El Silencio es Oro, desde luego, pero
a la vez, se echan de menos sus trinos armónicos, que al fin y al cabo –y que
me perdone el santo jina-,
contribuyen a la fecundidad y vitalidad de un bosque. La herrería es un
edificio extraño, macizo e imponente, que derrocha esa gallarda fuerza eterna
que le confiere la piedra, y resulta extraño no preguntarse qué tipo de
iniciaciones no se llevaron a cabo allí en tiempos; si el herrero, como manda
la buena tradición iniciática, era cojo o tuerto, y si, aparte de su papel de
maestro, no forjaría también versos,
como nos cuenta Snorri Sturrluson acerca de otro famoso Herrero Divino: el propio Odín.

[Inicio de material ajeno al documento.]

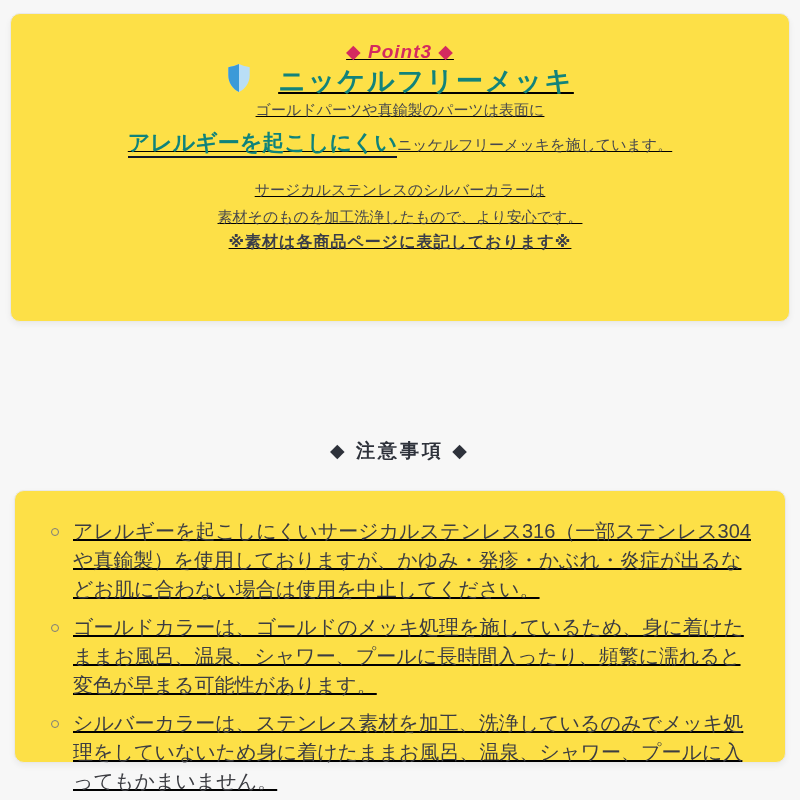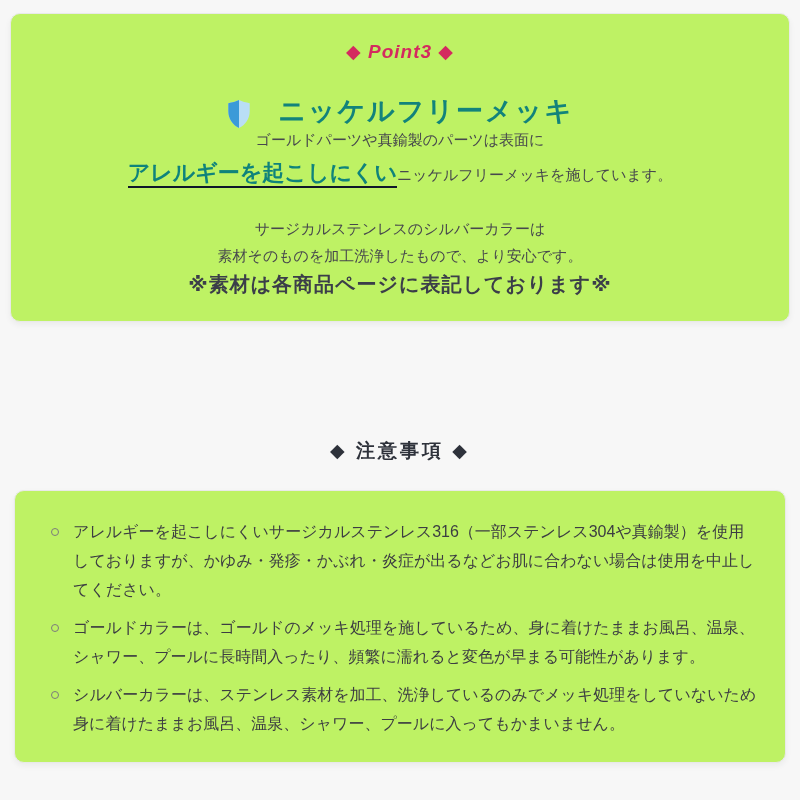--- a/index.html
+++ b/index.html
@@ -14,11 +14,12 @@
   }
   .card {
     position: absolute;
-    background: #bef264;
+    background: #fde047;
     border: 1px solid #e9e9e9;
     border-radius: 10px;
     box-shadow: 0 3px 6px rgba(0,0,0,0.05);
     box-sizing: border-box;
+    text-decoration: underline;
   }
   #point-card {
     left: 10px;

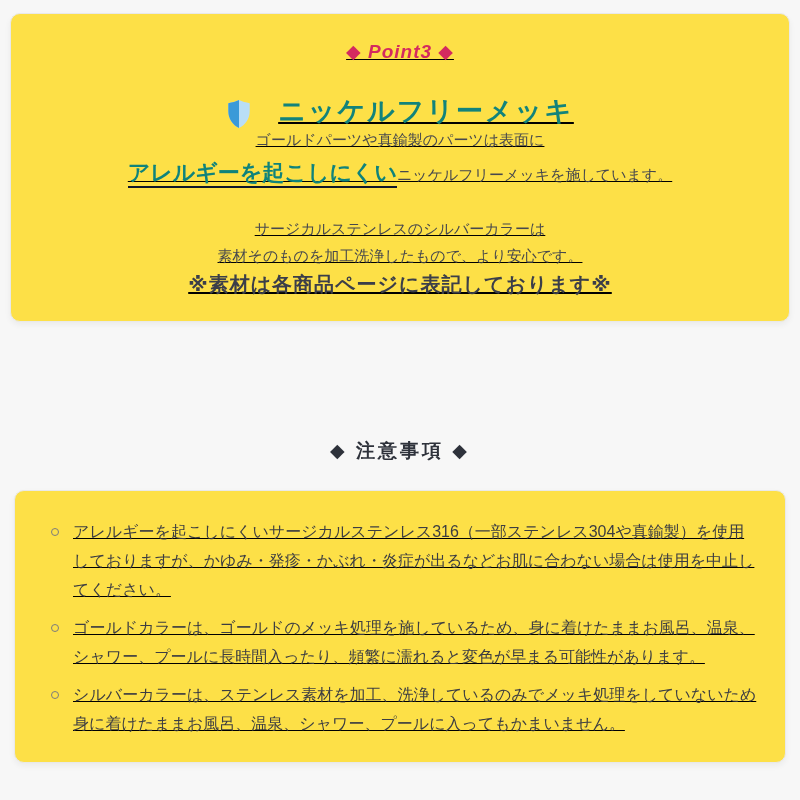--- a/index.html
+++ b/index.html
@@ -37,9 +37,8 @@
     color: #d42a5f;
   }
   .main-heading-row {
-    margin-top: 30px;
     display: flex;
-    align-items: flex-end;
+    align-items: flex-start;
     justify-content: center;
     gap: 26px;
   }

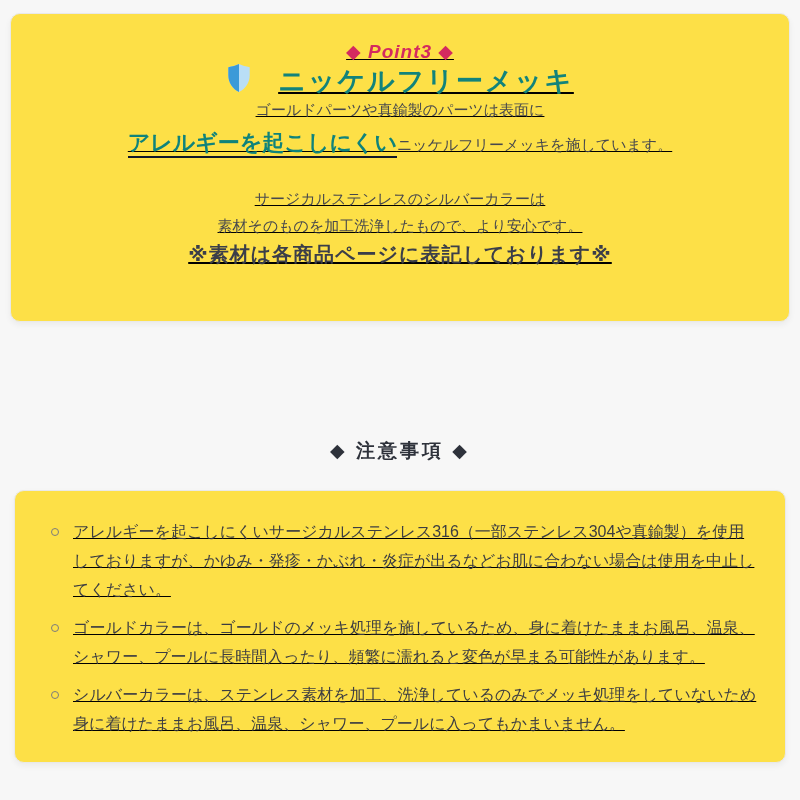--- a/index.html
+++ b/index.html
@@ -62,7 +62,7 @@
     border-bottom: 2px solid #0f172a;
     padding-bottom: 1px;
   }
-  .line3 { margin-top: 28px; }
+  .line3 { margin-top: 19px; }
   .line4 { margin-top: 6px; text-align: center; }
   .red-note {
     margin-top: 9px;

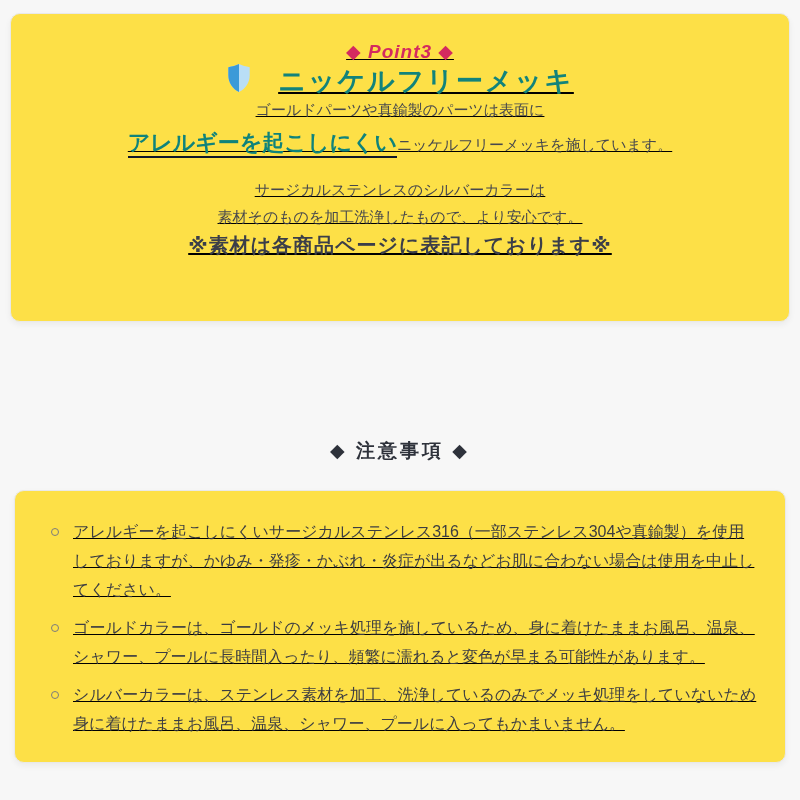--- a/index.html
+++ b/index.html
@@ -72,7 +72,7 @@
   }
   .bold-note {
     margin-top: 5px;
-    font-size: 20px;
+    font-size: 16px;
     font-weight: bold;
     letter-spacing: 1px;
     color: #3b3e49;

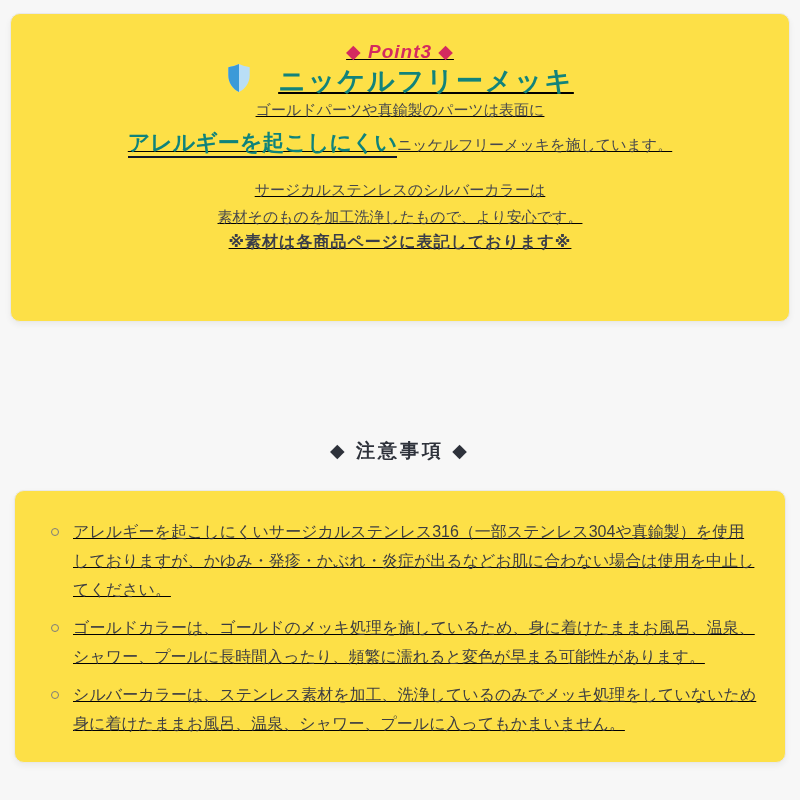--- a/index.html
+++ b/index.html
@@ -105,7 +105,7 @@
     position: relative;
     padding-left: 24px;
     margin-bottom: 9px;
-    font-size: 16px;
+    font-size: 20px;
     line-height: 29px;
     color: #3c3d42;
   }

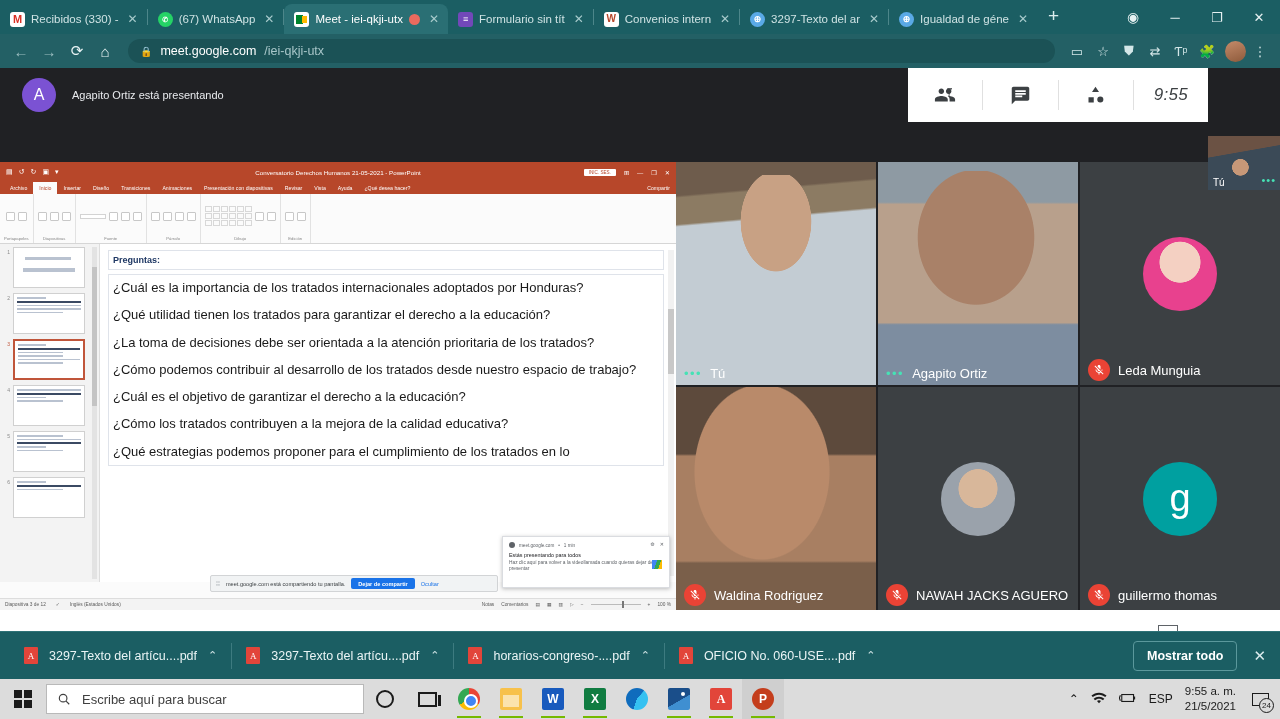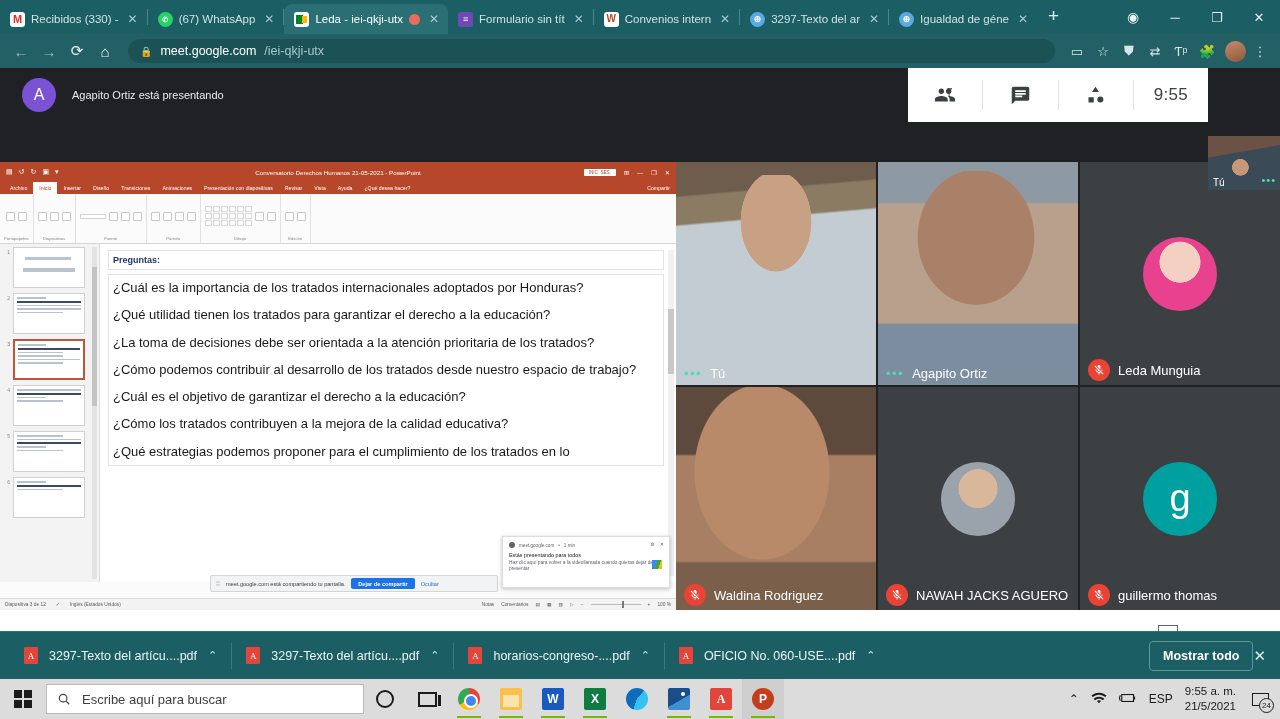--- a/index.html
+++ b/index.html
@@ -334,7 +334,7 @@
     <div class="tab-sep"></div>
     <div class="tab active">
       <span class="favicon fav-meet"></span>
-      <span class="tab-title">Leda - iei-qkji-utx</span>
+      <span class="tab-title">Meet - iei-qkji-utx</span>
       <span class="rec-dot"></span>
       <span class="tab-close">✕</span>
     </div>

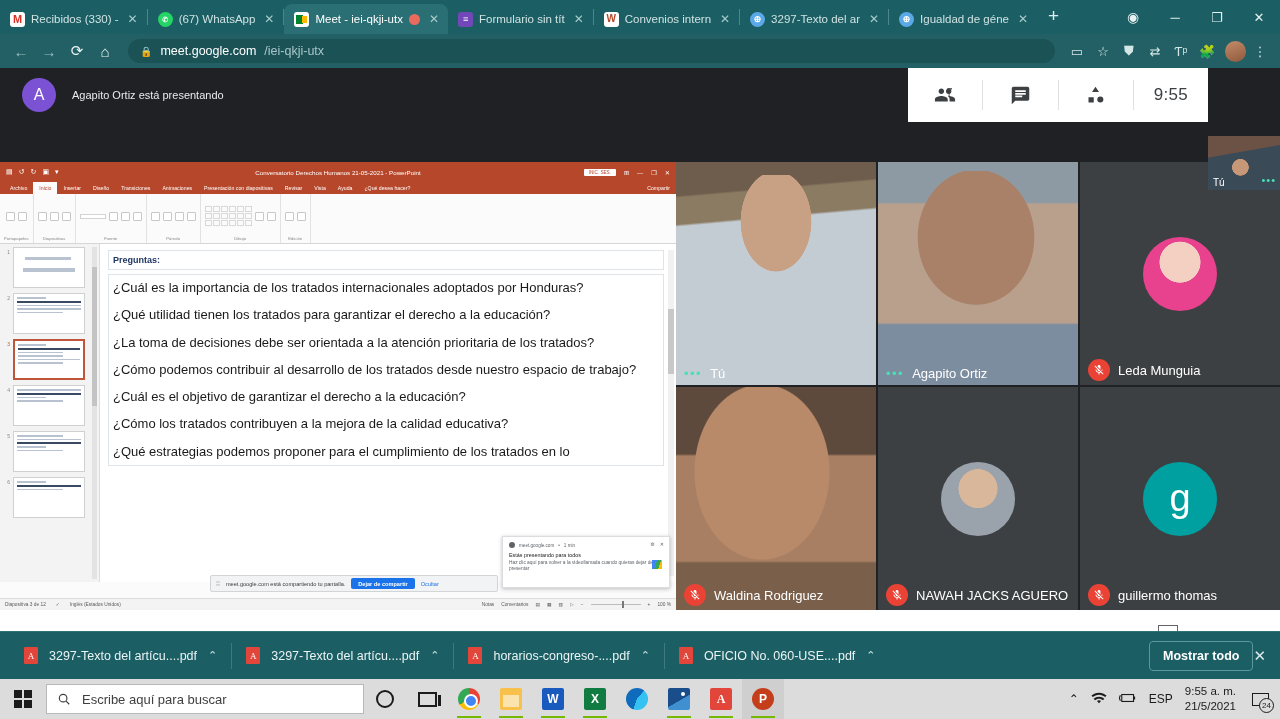--- a/index.html
+++ b/index.html
@@ -84,7 +84,7 @@
   }
   .hud-item { flex:1; display:flex; align-items:center; justify-content:center;
               height:30px; border-right:1px solid #e0e0e0; color:#3c4043; position:relative; }
-  .hud-item:last-child { border-right:none; }
+  .hud-item:last-child { border-right:none;font-style:italic; }
   .hud-badge { position:absolute; top:7px; right:30px; font-size:10px; color:#3c4043; }
   .hud-time { font-size:17px; color:#3c4043; letter-spacing:.3px; }
   .self-tile {

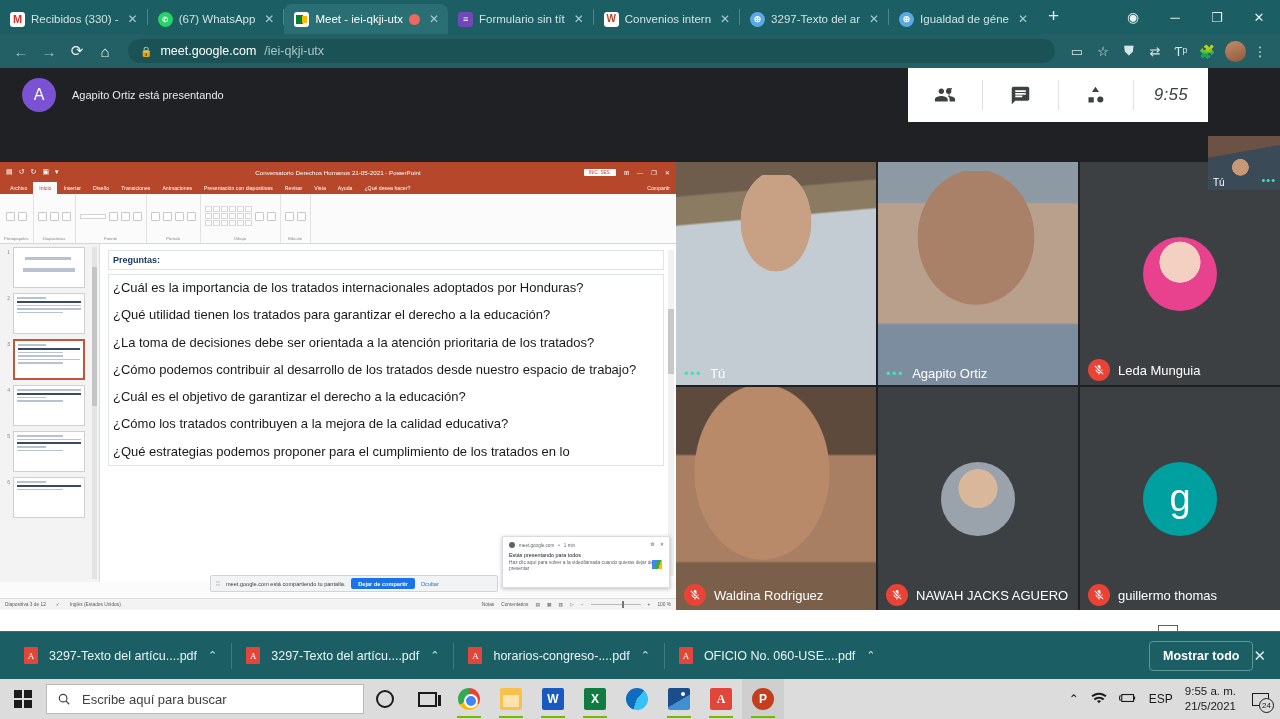--- a/index.html
+++ b/index.html
@@ -262,7 +262,7 @@
              font-size:9px; display:flex;align-items:center;justify-content:center;
              font-family:"Liberation Serif", serif; flex:0 0 14px; }
   .dl-caret { color:#cfe3e4; font-size:11px; }
-  .dl-right { margin-left:auto; display:flex; align-items:center; padding-right:4px;text-align:center;}
+  .dl-right { margin-left:auto; display:flex; align-items:center; gap:16px; padding-right:4px;text-align:center;}
   .dl-showall { border:1px solid #5b989c; border-radius:4px; padding:7px 13px;
                 color:#ffffff; font-size:12.5px; font-weight:bold; }
   .dl-close { color:#dcecee; font-size:15px; }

Se ve que la noche ha sido gélida, y su aliento, astral como el abrazo preternatural
de la muerte, no sólo se advierte en la capa de escarcha que tapona cual
masilla los poros de la tierra, sino también en los impresionantes carámbanos
que, cual afiladas Tizonas, se
balancean de unos arcos de medio punto, a través de los cuales se advierten los
engranajes de su vulcaniana fragua medieval. Hay también una pequeña cascada,
la blancura lechosa de cuyas aguas semejan litros de leche vaciándose de un cántaro
volcado. Y es que, no en vano, Compludo forma parte de ese Camino de Santiago,
sí pero a la vez, del Camino de la Vía
Láctea.
De vuelta al camino, es difícil no verse acompañado por la
relevante sensación de haber estado en un lugar único. Quizás por eso, ese humo
feliz que se escapa de las chimeneas de unos hogares que comienzan a despertar
del letargo voluntario de la noche, o esos primeros rayos del sol iluminando
los piramidones más altos de los montes que circundan a éste recóndito Brigadoon, o esa placa que recuerda a
San Fructuoso –cuyo afán de soledad le salió rana- y el lugar donde decidió
fundar su monasterio a instancias del rey Chindasvinto y su esposa dejen, en el
fondo, de tener un interés sustancial. En lo más profundo del Valle del Silencio, aún late con fuerza
un corazón tan viejo como el mundo. Un corazón sagrado llamado Tierra. En
definitiva: Gaia vincit, Gaia imperat.